If inflation continues to rise – or just fails to fall – further rate cuts are less likely.

Mr Bailey has also repeatedly warned about the continuing impact of US tariffs, and political uncertainty around the world.

The next interest rate decision is on Thursday 5 February.

How do interest rate cuts affect mortgages, loans and savings rates?

Getty Images A picture looking through an estate agent's window showing a young couple talking to an estate agent who is wearing a grey suitGetty Images

Mortgages

Just under a third of households have a mortgage, according to the government’s English Housing Survey.

About 500,000 homeowners have a mortgage that “tracks” the Bank of England’s rate. A 0.25 percentage point cut is likely to mean a reduction of £29 in the monthly repayments for the average outstanding loan.

For the additional 500,000 homeowners on standard variable (SVR) rates – assuming their lender passed on the benchmark rate cut – there would typically be a £14 a month fall in monthly payments for the average outstanding loan.

But the vast majority of mortgage customers have fixed-rate deals. While their monthly payments aren’t immediately affected by a rate change, future deals are.

Mortgage rates have been falling recently, partly owing to the expectation the Bank would cut rates in December.

As of 21 January, the average two-year fixed residential mortgage rate was 4.77%, according to financial information company Moneyfacts. A five-year rate was 4.87%.

The average two-year tracker rate was 4.41%.

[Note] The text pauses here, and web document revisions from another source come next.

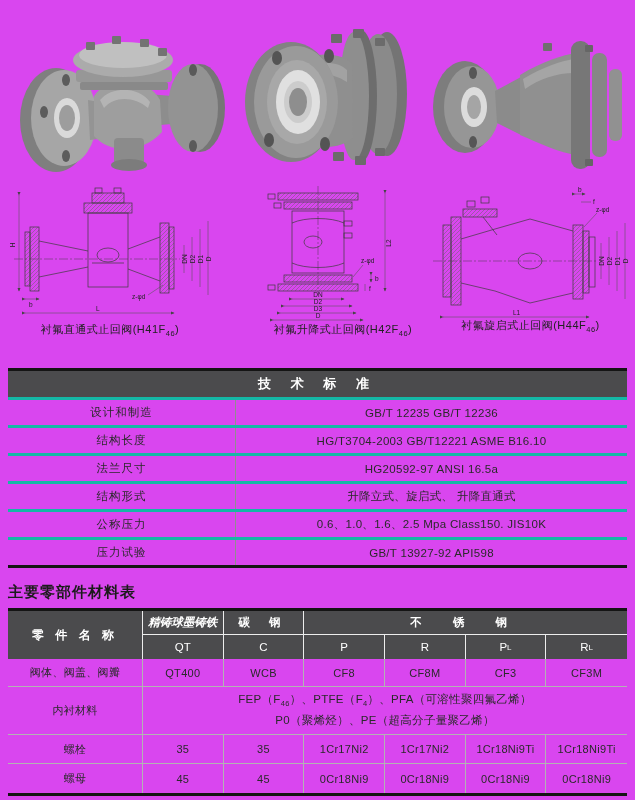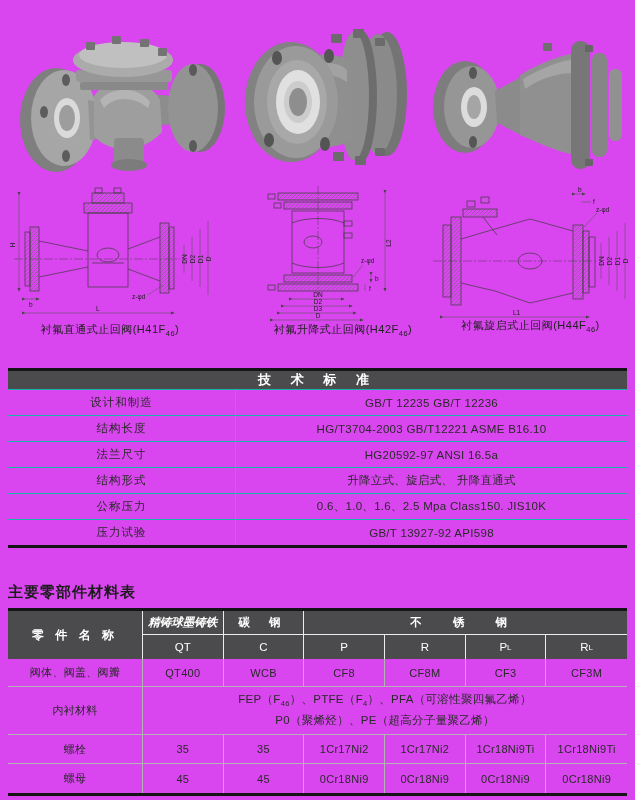--- a/index.html
+++ b/index.html
@@ -16,25 +16,25 @@
     letter-spacing:0.5px;text-align:center;
   }
   .sub{font-size:7.5px;vertical-align:sub;}
   
   .tech-table{
     position:absolute;left:8px;top:368px;width:619px;
     border-top:3px solid #141414;border-bottom:3px solid #141414;
     box-sizing:border-box;
   }
   .tech-title-bar{
-    height:18px;background:#4b4b4d;color:#fff;
+    height:26px;background:#4b4b4d;color:#fff;
     display:flex;align-items:center;justify-content:center;
     font-size:13px;font-weight:bold;letter-spacing:8px;
   }
-  .tech-row{display:flex;height:25px;align-items:stretch;border-top:1px solid #14b8a6;}
+  .tech-row{display:flex;height:25px;align-items:stretch;border-top:3px solid #14b8a6;}
   .tech-row:first-of-type{border-top:none;}
   .tech-label{
     width:227px;display:flex;align-items:center;justify-content:center;
     font-size:11.5px;letter-spacing:1px;
   }
   .tech-value{
     flex:1;display:flex;align-items:center;justify-content:center;
     font-size:11.5px;border-left:1px solid #8f8f8f;letter-spacing:0.3px;
   }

About 800,000 fixed-rate mortgages with an interest rate of 3% or below are expected to expire every year, on average, until the end of 2027. Borrowing costs for customers coming off those deals are expected to rise sharply.

Mortgage calculator

You can see how your mortgage may be affected by future interest rate changes by using our calculator:

Credit cards and loans

Bank of England interest rates also influence the amount charged on credit cards, bank loans and car loans.

Lenders can decide to reduce their own interest rates if Bank cuts make borrowing costs cheaper.

However, this tends to happen very slowly.

Getty Images A woman in a leather jacket paying for her drinks by tapping a card machine with her phoneGetty Images

Savings

The Bank base rate also affects how much savers earn on their money.

A falling base rate is likely to mean a reduction in the returns offered to savers by banks and building societies.

The current average rate for an easy access savings account is 2.45%, according to Moneyfacts.

Any further cut in rates could particularly affect those who rely on the interest from their savings to top up their income.

What is happening to interest rates in other countries?

In recent years, the UK has had one of the highest interest rates in the G7 – the group representing the world’s seven largest so-called “advanced” economies.

In June 2024, the European Central Bank (ECB) started to cut its main interest rate for the eurozone from an all-time high of 4%.

At its meeting in June 2025 the ECB cut rates by 0.25 percentage points to 2% where they have remained.

The US central bank – the Federal Reserve – has cut interest rates three times since September 2025, taking them to the current range of 3.5% to 3.75%, the lowest since 2022.

President Trump had repeatedly attacked the Fed for not cutting earlier.